Where do you place your trust?

Jeremiah 7:4
"Do not trust in these lying words, saying, ‘The temple of the LORD, the temple of the LORD, the temple of the LORD are these.’"

In the days of Jeremiah, the people of Israel wandered from God's truth and did not follow all His commands and all His ways. They made sacrifices to other gods and celebrated false traditions yet they still returned to the Temple to make offerings and sacrifices. They were hedging their religious bets by adopting many traditions in addition to their faith in the God of Israel. Their trust was found in the plurality of their beliefs and they celebrated their broadness of mind as a virtue.

And regarding the God of Israel, they did return to the Temple and add to their plurality of worship the traditional sacrifices and offerings required by the Law of Moses. They were attempting to appease their creator as well as the other gods of the neighboring lands. They had accepted the lie that as long as they were found in the Temple, God would spare them; for He would never destroy His own dwelling place. They viewed the Temple as a sort of talisman of protection from the wrath of God; similar to how the Israelites treated the arc of the covenant (1 Sam 4). Yet God's presence was not bound to the Temple nor His protection. They believed a lie and placed their trust in a religious symbol rather than the God of that symbol. They trusted in the tool that God chose to connect them to Him rather than trust fully and only in Him.
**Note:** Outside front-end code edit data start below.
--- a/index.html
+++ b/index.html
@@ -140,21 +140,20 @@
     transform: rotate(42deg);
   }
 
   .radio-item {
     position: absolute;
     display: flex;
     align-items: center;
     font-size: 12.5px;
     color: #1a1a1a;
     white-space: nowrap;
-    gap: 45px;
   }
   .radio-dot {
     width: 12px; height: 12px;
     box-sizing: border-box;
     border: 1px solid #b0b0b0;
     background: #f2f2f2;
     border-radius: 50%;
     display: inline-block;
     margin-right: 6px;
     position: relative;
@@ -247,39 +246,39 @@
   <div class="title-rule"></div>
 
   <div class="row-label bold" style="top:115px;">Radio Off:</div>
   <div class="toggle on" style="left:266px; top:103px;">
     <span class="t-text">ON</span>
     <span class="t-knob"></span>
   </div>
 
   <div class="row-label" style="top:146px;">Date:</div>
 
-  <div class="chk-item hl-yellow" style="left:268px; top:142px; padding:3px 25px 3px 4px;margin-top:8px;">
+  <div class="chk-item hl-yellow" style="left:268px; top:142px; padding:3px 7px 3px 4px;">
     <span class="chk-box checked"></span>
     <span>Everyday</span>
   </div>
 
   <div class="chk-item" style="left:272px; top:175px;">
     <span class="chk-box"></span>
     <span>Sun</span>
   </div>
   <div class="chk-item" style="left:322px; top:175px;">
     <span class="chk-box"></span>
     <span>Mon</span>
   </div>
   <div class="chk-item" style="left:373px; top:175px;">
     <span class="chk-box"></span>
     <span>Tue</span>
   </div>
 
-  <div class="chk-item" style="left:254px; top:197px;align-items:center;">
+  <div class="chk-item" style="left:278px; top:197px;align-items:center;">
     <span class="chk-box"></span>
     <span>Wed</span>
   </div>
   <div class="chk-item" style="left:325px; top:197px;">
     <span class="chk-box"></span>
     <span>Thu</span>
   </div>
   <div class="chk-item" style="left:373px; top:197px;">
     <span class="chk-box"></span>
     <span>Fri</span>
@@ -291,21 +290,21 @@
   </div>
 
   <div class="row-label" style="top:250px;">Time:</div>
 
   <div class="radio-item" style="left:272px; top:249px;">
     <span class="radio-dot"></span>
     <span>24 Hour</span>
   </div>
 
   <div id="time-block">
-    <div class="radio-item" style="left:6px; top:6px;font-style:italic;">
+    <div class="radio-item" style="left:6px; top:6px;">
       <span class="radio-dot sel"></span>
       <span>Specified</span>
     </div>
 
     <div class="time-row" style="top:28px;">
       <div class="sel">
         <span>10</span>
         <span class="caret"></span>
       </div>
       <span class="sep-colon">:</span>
So where do you place your trust? Do you trust in a religion? Is church membership a talisman for you? Is your confidence found in a ritual like baptism, communion or confession? Is your faith in a prayer, a set of doctrinal truths or even the Holy Bible? These are all good but should never be the object of one's faith. These are all tools that God has created to connect us to Him. Our faith, trust and confidence should be found in no one else, nothing else but Jesus Christ.

In 1834, Edward Mote penned the words of his cherished hymn "My Hope is Built" or otherwise referred to as "On Christ the Solid Rock I Stand." These words capture perfectly the lesson Jeremiah was trying to convey to Israel and the truth of salvation for us today.

My hope is built on nothing less
Than Jesus’ blood and righteousness.
I dare not trust the sweetest frame,
But wholly trust in Jesus’ Name.

On Christ the solid Rock I stand,
All other ground is sinking sand;
All other ground is sinking sand.

When darkness seems to hide His face,
I rest on His unchanging grace.
In every high and stormy gale,
My anchor holds within the veil.

Refrain

His oath, His covenant, His blood,

Support me in the whelming flood.
When all around my soul gives way,
He then is all my Hope and Stay.

Refrain

When He shall come with trumpet sound,
Oh may I then in Him be found.
Dressed in His righteousness alone,
Faultless to stand before the throne.

Refrain


Father - may this be true of me. Amen.